As the title of this post suggests, I am going to be reviewing a massively popular YouTube documentary on the most significant (and my favorite) project that has come out of DeepMind: AlphaGo. (You do not need to watch before reading, but I highly recommend watching whenever you can, it is awesome!)
Google’s Artificial Intelligence Lab, DeepMind, has emerged as a frontrunner in AI and ML research over the last decade or so. The group is behind some of the most influential, thought-provoking, and honestly, just plain-out fun projects that I have ever seen in my short time studying Computer Science. I won’t get too much into their history here, but I would 100% recommend checking out their Wikipedia page. On that note, feel free to click on any of the hyperlinks throughout if there are any references that you are unfamiliar with. Watching the documentary is great, but learning more about AlphaGo will be deeply rewarding to anyone interested in Computer Science, even if you’re a beginner like me.
AlphaGo is an AI model that plays the game Go. It is as simple as that. But to understand why this is so amazing—why it should give you a genuine sense of inspiration in your own Computer Science journey—let's go back, say, 3000 years—back to ancient China where the game was born.

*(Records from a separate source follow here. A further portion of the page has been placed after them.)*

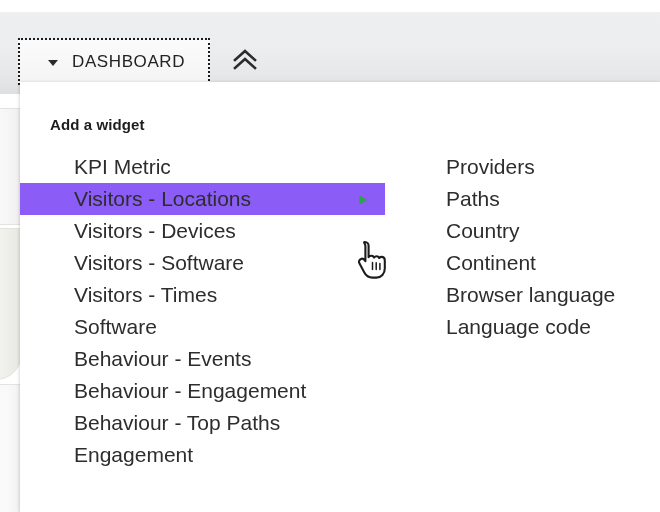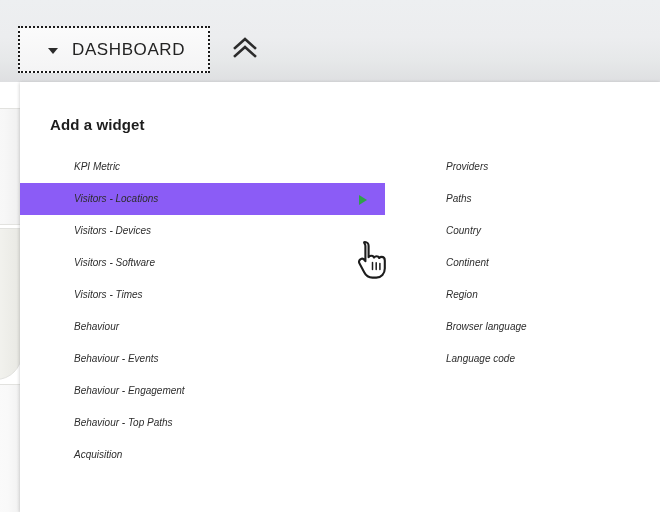"DASHBOARD" .topbar { top: 0 -> 12px }
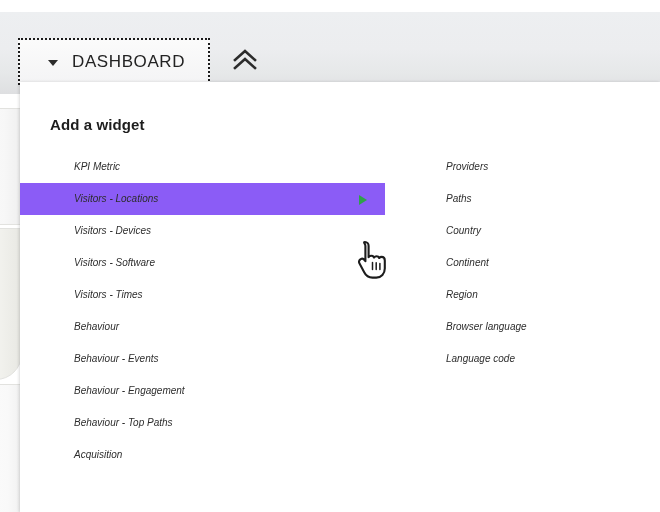"KPI Metric" .menu-item { font-size: 10px -> 21px; font-style: italic -> none }
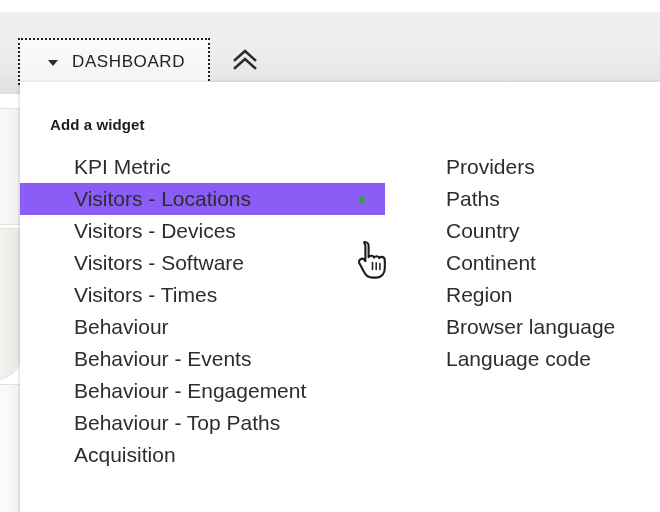"Region" div.menu-item { html: <div><span>Region</span></div> -> none }
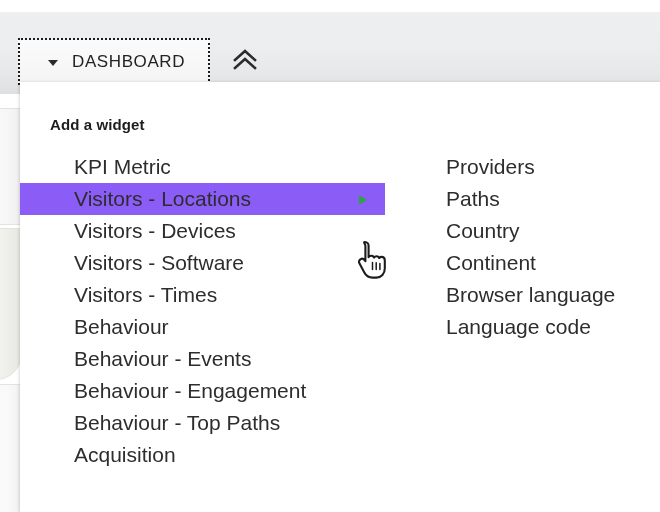"Behaviour" span { text: Behaviour -> Software }
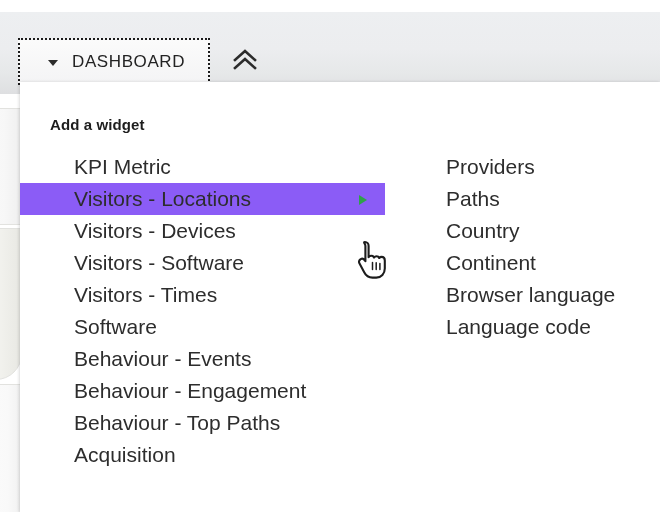"Acquisition" span { text: Acquisition -> Engagement }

Unlike other classic games that computers have conquered, like chess or checkers, Go was considered near-impossible for a machine to master because of three key reasons: Go is intuitive, Go is creative, but most importantly, Go requires an immense amount of compute. When I say immense here, I mean really immense. We can break it down and dig deeper with simple math. a Go board is 19x19, resulting in 361 squares for placement. On those 361 squares, 3 states are possible: white, black, or empty(null). Therefore, the number of possible board positions in 3^361, or 1.7 x 10^172 (that is massive!). To understand the sheer size of this, consider how many atoms are in our universe, which is only 10^80, compared to Go’s 10^172.. it's not even close! This is why the idea of a machine beating a human was out of the question for so long. Go can not simply be won on compute, surprisingly, it is won on what many Go players attribute their success to in critical moments of a match: pure intuition.
Go makes it very difficult to construct a robust evaluation function; a function that can consistently and accurately evaluate in-game positions. Additionally, the board being 19x19 has a much larger branching factor than a game like chess that is only 8x8. This makes it difficult to use traditional search methods such as alpha–beta pruning, tree traversal and heuristic search on a game of Go.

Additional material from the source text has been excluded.